Я несколько отвлеклась, перейду к вопросу о борьбе за здоровье. В наших школах на борьбу за чистоту обращают большое внимание. Конечно, тут нельзя во всем следовать Швейцарии, там это вырождается в мещанство. Я помню, прихожу я домой, а хозяйка мне в ужасе говорит: «Была ваша знакомая, и я у ней на плече, на платье увидела волос. Я прямо со стыда вся покраснела, не зная куда деваться». Конечно, это показывает, что она так поглощена этими мелочами, что ни о чем другом думать не может. У нас тут должно быть нечто среднее. С одной стороны — умение работать и делать все разумно, а с другой стороны — не быть во власти этих мелочей. Когда живешь за границей, то поражаешься, как женщина во власти их. Она умирает, если кастрюлька не так вычищена, не так блестит или не так висит, как следует. Когда умение работать идет рядом с общественными интересами, то это правильно. Но там женщина никогда на собрание не пойдет, общественных интересов у ней никаких, и поскольку она поглощается мелкими заботами, то человек совершенно вырождается; она попадает во власть своих кастрюлек, вычищенных платьев и т. д. Получается необыкновенная пошлость и мещанство.
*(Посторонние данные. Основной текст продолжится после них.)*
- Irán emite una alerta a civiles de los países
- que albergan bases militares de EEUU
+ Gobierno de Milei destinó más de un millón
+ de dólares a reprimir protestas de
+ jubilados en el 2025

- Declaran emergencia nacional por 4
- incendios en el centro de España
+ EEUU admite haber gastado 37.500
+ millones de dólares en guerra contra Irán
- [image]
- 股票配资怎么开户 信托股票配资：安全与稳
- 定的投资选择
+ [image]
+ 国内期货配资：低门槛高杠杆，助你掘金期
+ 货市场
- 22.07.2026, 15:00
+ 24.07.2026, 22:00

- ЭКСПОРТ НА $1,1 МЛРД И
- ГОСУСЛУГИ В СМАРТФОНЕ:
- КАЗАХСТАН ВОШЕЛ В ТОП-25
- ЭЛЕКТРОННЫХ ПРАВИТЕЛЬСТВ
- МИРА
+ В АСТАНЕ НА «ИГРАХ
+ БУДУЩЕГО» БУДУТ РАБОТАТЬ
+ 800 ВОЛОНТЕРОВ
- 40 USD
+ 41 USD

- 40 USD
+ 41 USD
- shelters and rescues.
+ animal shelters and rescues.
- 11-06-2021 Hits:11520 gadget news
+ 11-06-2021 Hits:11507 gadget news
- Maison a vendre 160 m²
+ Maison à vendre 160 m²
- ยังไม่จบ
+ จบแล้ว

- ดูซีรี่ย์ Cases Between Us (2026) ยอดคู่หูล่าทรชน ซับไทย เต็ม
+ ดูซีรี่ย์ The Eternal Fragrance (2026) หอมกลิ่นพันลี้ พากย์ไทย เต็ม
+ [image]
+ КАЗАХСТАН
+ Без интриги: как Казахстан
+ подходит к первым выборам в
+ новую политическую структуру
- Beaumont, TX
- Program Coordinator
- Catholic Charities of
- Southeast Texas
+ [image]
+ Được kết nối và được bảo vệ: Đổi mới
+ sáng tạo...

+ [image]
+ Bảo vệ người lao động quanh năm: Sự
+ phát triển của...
Это ведь страшная бедность содержания жизни. Нужно найти правильный подход.
Но если ребята еще учатся в школе чистоте, то надо сказать, что вообще у нас борьба за чистоту еще очень слаба. У нас теперь борьба за физкультуру. Бегают все, высуня язык, а дома форточка как была, так и остается заклеенной. Не увязывается у нас физкультура с бытом. Я считаю, что борьба за чистоту в нашей отсталой стране очень нужна. Это показали все тифы, холеры и другие повальные болезни, которые имеются только в отсталых странах. Ведь за границей хозяйка умерла бы, если бы у ней на стене показался клоп или блоха, а у нас это бытовое явление.
Вопрос о сне у нас никакого внимания не привлекает. Помню, приехала сюда американка. Она мне говорит: «Как у вас мало спят, как у вас дети мало спят». До этого мне и в голову не приходило это, а потом я обратила внимание. Действительно, у нас ребята сидят до 11–12 часов, как взрослые. Конечно, это отчасти жилищными условиями объясняется, а отчасти и потому, что не знают, что ребенку нужен сон. В основном наш отсталый быт основан на неизжитой еще у нас нищете.